Sopló una nota con toda la energía de sus pulmones. El silencio cayó sobre la llanura rocosa. El silencio aguardó en las altas y lejanas montañas.
Una sombra empezó a materializarse en el cielo. Era una sombra inmensa y no era una sombra, sino un contorno, que pronto se consolidó. Era una mano gigantesca que sostenía una balanza, cuyos platillos oscilaban de forma errática. Los platillos se fueron estabilizando y la balanza, por fin, quedó equilibrada. La imagen alivió un tanto el dolor que experimentaba. Soltó el cuerno.
Por fin un indicio —se oyó decir—, y aunque sea una ilusión, al menos es tranquilizadora.
Pero cuando se volvió, vio que la espada se había elevado en el aire por voluntad propia. Le amenazaba.
—¡PORTADORA DE TORMENTAS!
La espada se hundió en su cuerpo, traspasó su corazón. La hoja absorbió su alma. Las lágrimas resbalaron de sus ojos mientras la espada absorbía; sabía que una parte de él jamás conocería la paz.
Murió.
Se alejó de su cuerpo caído y volvió a ser Hawkmoon. Volvió a ser Erekose…
Los dos aspectos de lo mismo vieron que la espada salía del cadáver del último Emperador Brillante. Vieron que la espada empezaba a cambiar de forma (si bien un fragmento de la espada no se alteraba, adquiría proporciones humanas y se erguía sobre el hombre al que había vencido).
Era el mismo ser que Hawkmoon había visto en el Puente de Plata, el mismo que había visto en la isla. Sonrió.
—Adiós, amigo —dijo el ser—. ¡He sido mil veces más malvado que tú!

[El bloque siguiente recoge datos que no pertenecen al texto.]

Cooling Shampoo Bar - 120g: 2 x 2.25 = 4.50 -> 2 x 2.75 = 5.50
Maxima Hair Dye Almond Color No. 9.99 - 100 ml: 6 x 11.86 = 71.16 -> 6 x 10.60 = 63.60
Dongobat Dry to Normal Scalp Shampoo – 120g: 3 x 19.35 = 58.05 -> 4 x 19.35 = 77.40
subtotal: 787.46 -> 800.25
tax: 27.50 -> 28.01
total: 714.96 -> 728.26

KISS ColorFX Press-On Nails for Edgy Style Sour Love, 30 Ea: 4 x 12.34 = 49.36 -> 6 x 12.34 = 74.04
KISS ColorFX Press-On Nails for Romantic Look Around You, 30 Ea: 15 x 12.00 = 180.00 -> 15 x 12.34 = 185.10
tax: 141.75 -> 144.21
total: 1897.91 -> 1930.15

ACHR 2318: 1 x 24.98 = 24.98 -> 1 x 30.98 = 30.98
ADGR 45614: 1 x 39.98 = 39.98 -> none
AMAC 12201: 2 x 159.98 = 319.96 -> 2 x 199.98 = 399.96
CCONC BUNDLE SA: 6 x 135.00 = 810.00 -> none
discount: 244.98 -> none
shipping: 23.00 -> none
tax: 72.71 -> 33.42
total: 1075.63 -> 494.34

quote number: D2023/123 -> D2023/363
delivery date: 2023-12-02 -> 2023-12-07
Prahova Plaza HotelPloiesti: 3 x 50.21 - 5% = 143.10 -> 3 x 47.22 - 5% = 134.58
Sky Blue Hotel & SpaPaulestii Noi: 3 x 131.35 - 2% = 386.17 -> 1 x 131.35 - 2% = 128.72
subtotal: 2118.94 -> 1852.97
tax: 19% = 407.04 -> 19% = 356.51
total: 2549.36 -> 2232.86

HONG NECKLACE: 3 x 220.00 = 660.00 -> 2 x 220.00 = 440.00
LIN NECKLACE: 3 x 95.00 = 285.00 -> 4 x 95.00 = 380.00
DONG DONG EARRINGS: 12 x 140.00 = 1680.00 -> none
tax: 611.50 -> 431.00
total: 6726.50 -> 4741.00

Se lanzó hacia el cielo, risueño, perverso, sin compasión. Se burló de la Balanza Cósmica, su viejo enemigo.
Desapareció, la escena se desvaneció y la estatua del príncipe de Melniboné volvió a erguirse sobre su peana.
Hawkmoon jadeaba como si hubiera estado a punto de ahogarse. Su corazón latía desacompasadamente.